Naeem Mohaiemen. The Year 1973 Created Many Problems for the Imperialists
Opening: March 3, at 20:00 h.
Dates: March 4 - October 18, 2020
Curator: Juan Antonio Álvarez Reyes
Coordinators: Alberto Figueroa, Roxana Gazdzinski
Space: Monumental Area
One of the enduring toxins of borders drawn by British colonialism are the unstable nation states created
after their departure. Bangladesh is a product of three postcolonial ruptures-the 1905 partition of united Bengal province under
British India, the 1947 partition of India into India and Pakistan, and the 1971 war that again split Pakistan, with its eastern
half becoming Bangladesh. Naeem Mohaiemen (b. 1969, London) grew up in this Bangladesh, whose first decades of existence were marked
by political turmoil and military coups. The history of those years, passed through the personal filter of family, opens and closes
the exhibition with two closely connected works that show how images trigger memory, and how memory changes over time. In Baksho Rohoshyo (2019),
the most recent work in the show, Naeem, two of his aunts and his father comment on photographs of the area where they lived, taken by
the latter in the 1950s. Their remarks reflect the sweeping geopolitical changes that followed the partition of British India in 1947,
and are reflected in the earlier project Rankin Street, 1953 (2013). The consequences of colonialism and the processes set in motion after
independence are inseparable from everyday life. The history of those years and the failure of the liberation and solidarity movements of
the second half of the 20th century are, to a large extent, the basis of Mohaiemen's films, essays, and installations. He also explores the
history of failed utopias in an international context dominated by the bloc politics of the Cold War era, as in the projects I Have Killed (2009),
The Year 1973 Created Many Problems for the Imperialists (2013).
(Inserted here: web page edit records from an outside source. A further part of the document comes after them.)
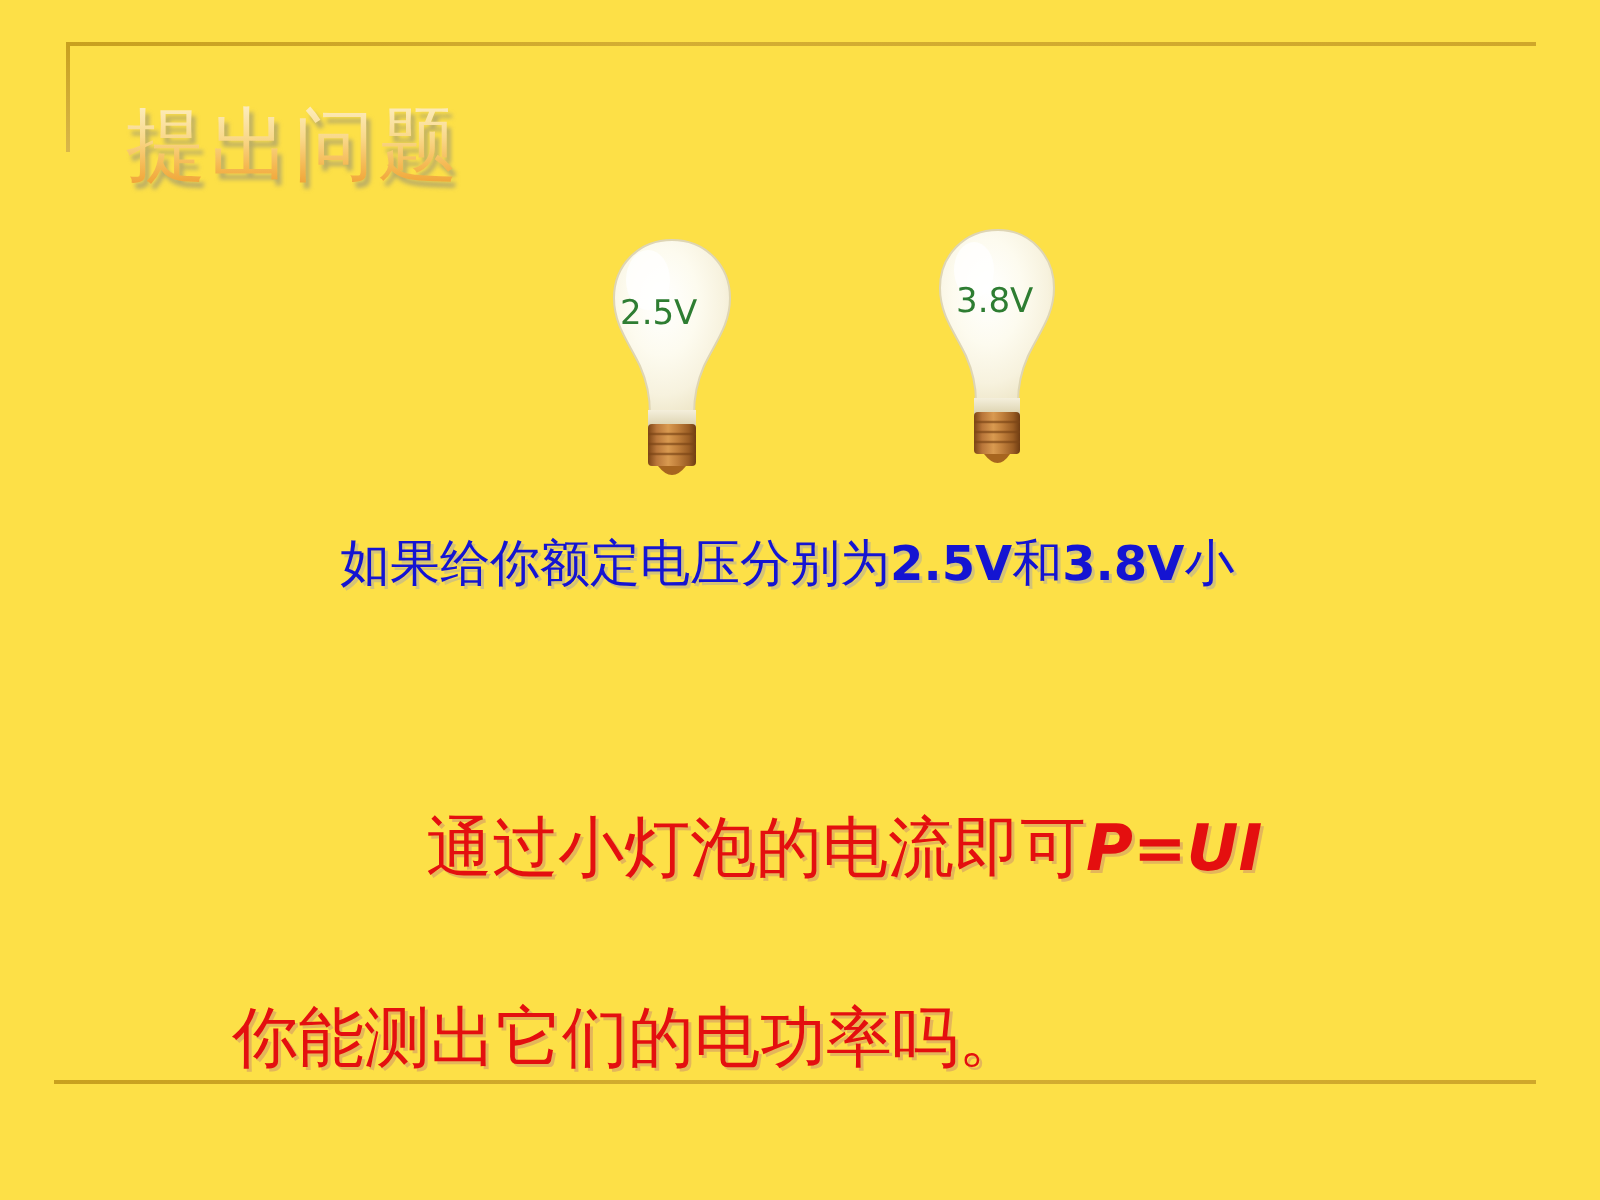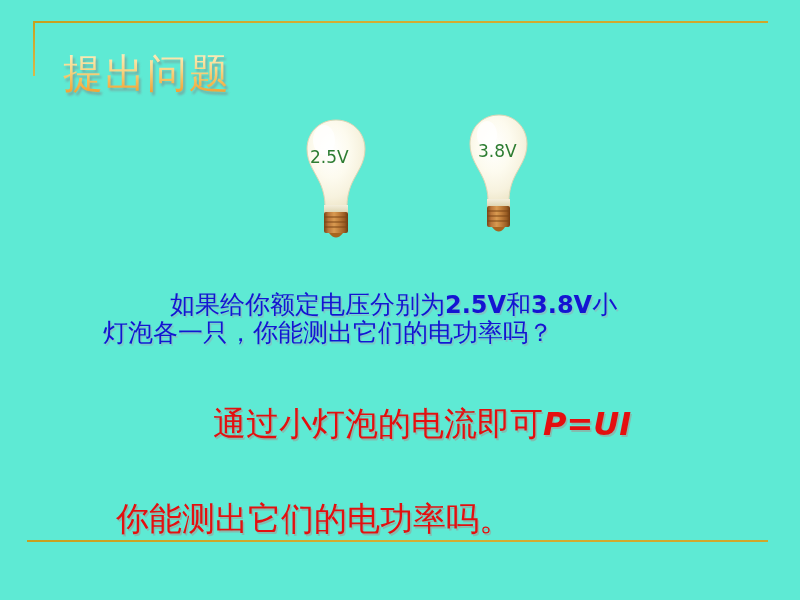--- a/index.html
+++ b/index.html
@@ -10,21 +10,21 @@
     width: 800px;
     height: 600px;
     background: #ffffff;
     font-family: "Liberation Serif", serif;
     overflow: hidden;
   }
   #slide {
     position: relative;
     width: 800px;
     height: 600px;
-    background: #5eead4;
+    background: #fde047;
   }
 
   
   .rule-top {
     position: absolute;
     left: 33px;
     top: 21px;
     width: 735px;
     height: 2px;
     background: linear-gradient(to right, #c8a01e, #d4ae33 40%, #cfa72a);
@@ -206,23 +206,22 @@
                C 10 20, 22 7, 39 7 Z" fill="url(#glassR)" stroke="#ded5b4" stroke-width="1"></path>
       <ellipse cx="27" cy="27" rx="10" ry="14" fill="#ffffff" opacity="0.75"></ellipse>
       <rect x="27" y="91" width="23" height="9" fill="url(#neckR)"></rect>
       <rect x="27" y="98" width="23" height="21" rx="2" fill="url(#baseR)"></rect>
       <path d="M27 103 h23 M27 108 h23 M27 113 h23" stroke="#7b4516" stroke-width="1.3" opacity="0.65"></path>
       <path d="M32 119 q7 9, 13 0 z" fill="#a7651f"></path>
     </svg>
     <span class="bulb-label" style="left:18px; top:33px;">3.8V</span>
   </div>
 
-  <div class="para blue-line" style="left:170px; top:288px;">
+  <div class="para blue-line" style="left:170px; top:265px;">
     <span>如果给你额定电压分别为</span><span class="num">2.5V</span><span>和</span><span class="num">3.8V</span><span>小</span>
   </div>
-  <div class="para blue-line" style="left:103px; top:316px;">灯泡各一只，你能测出它们的电功率吗？</div>
 
   <div class="para red-line" style="left:213px; top:402px;">
     <span>通过小灯泡的电流即可</span><span class="num">P=UI</span>
   </div>
   <div class="para red-line" style="left:116px; top:497px;">你能测出它们的电功率吗。</div>
 
 </div>
 
 </body></html>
This exhibition includes audiovisual installations and pieces as well as prints, drawings, texts and photographs
produced between 2010 and 2019. One of the most striking pieces in the exhibition, displayed in the nave of the old church, is a three
channel film titled Two Meetings and a Funeral, which participated in documenta 14 at Kassel in 2017. This work analyses two political
projects united by their utopian aspiration of shattering global bloc dynamics and by their eventual failure: the Non-Aligned Movement and the
Organization of Islamic Cooperation, both of which emerged on the complex multilateral political stage of the Cold War era and reached the peak
of their activity in the 1970s as seen in the linked project Abu Ammar is Coming (2016). The exhibition primarily focuses on that decade, addressing
problems that stem from colonial wounds and the conflicts that ensued in postcolonial nations, after liberation. Closely linked to the Cold War and
the aforementioned NonAligned Movement, the 1970s oil crisis and the Organization of the Petroleum Exporting Countries live in the memory of those
years and events. They also affect individual lives, defining a way of approaching existence itself.